:: Task description ::
All entries are to be returned verbatim.

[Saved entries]
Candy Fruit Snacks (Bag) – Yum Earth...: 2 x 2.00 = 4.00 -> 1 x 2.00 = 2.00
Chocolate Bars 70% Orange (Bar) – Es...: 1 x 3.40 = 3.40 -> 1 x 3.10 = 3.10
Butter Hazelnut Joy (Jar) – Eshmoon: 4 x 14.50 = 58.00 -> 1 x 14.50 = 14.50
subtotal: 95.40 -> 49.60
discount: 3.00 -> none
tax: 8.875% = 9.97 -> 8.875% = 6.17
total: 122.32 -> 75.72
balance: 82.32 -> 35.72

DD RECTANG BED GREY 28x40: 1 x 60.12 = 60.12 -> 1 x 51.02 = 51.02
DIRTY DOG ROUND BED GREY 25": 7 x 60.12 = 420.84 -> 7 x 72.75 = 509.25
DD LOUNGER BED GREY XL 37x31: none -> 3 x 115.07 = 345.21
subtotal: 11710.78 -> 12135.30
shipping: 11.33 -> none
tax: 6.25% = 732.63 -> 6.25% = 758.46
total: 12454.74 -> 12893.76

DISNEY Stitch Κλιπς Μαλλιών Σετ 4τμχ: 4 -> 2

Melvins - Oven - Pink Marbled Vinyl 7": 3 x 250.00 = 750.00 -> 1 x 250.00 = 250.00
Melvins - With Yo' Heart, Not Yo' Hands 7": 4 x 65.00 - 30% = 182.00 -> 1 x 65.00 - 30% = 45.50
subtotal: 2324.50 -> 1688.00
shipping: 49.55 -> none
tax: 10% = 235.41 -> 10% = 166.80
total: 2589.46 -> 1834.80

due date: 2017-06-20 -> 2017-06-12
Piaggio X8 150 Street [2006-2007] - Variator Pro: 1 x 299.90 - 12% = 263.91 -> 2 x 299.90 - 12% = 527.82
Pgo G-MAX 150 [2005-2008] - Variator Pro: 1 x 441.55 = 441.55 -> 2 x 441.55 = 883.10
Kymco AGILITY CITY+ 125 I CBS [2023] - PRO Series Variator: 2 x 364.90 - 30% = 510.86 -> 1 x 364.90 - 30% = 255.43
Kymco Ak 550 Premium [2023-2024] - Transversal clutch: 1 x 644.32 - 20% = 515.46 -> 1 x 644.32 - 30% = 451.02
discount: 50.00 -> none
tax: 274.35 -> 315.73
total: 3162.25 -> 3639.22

:: Written response ::
Candy Fruit Snacks (Bag) – Yum Earth...: 2 x 2.00 = 4.00 -> 1 x 2.00 = 2.00
Chocolate Bars 70% Orange (Bar) – Es...: 1 x 3.40 = 3.40 -> 1 x 3.10 = 3.10
Butter Hazelnut Joy (Jar) – Eshmoon: 4 x 14.50 = 58.00 -> 1 x 14.50 = 14.50
subtotal: 95.40 -> 49.60
discount: 3.00 -> none
tax: 8.875% = 9.97 -> 8.875% = 6.17
total: 122.32 -> 75.72
balance: 82.32 -> 35.72

DD RECTANG BED GREY 28x40: 1 x 60.12 = 60.12 -> 1 x 51.02 = 51.02
DIRTY DOG ROUND BED GREY 25": 7 x 60.12 = 420.84 -> 7 x 72.75 = 509.25
DD LOUNGER BED GREY XL 37x31: none -> 3 x 115.07 = 345.21
subtotal: 11710.78 -> 12135.30
shipping: 11.33 -> none
tax: 6.25% = 732.63 -> 6.25% = 758.46
total: 12454.74 -> 12893.76

DISNEY Stitch Κλιπς Μαλλιών Σετ 4τμχ: 4 -> 2

Melvins - Oven - Pink Marbled Vinyl 7": 3 x 250.00 = 750.00 -> 1 x 250.00 = 250.00
Melvins - With Yo' Heart, Not Yo' Hands 7": 4 x 65.00 - 30% = 182.00 -> 1 x 65.00 - 30% = 45.50
subtotal: 2324.50 -> 1688.00
shipping: 49.55 -> none
tax: 10% = 235.41 -> 10% = 166.80
total: 2589.46 -> 1834.80

due date: 2017-06-20 -> 2017-06-12
Piaggio X8 150 Street [2006-2007] - Variator Pro: 1 x 299.90 - 12% = 263.91 -> 2 x 299.90 - 12% = 527.82
Pgo G-MAX 150 [2005-2008] - Variator Pro: 1 x 441.55 = 441.55 -> 2 x 441.55 = 883.10
Kymco AGILITY CITY+ 125 I CBS [2023] - PRO Series Variator: 2 x 364.90 - 30% = 510.86 -> 1 x 364.90 - 30% = 255.43
Kymco Ak 550 Premium [2023-2024] - Transversal clutch: 1 x 644.32 - 20% = 515.46 -> 1 x 644.32 - 30% = 451.02
discount: 50.00 -> none
tax: 274.35 -> 315.73
total: 3162.25 -> 3639.22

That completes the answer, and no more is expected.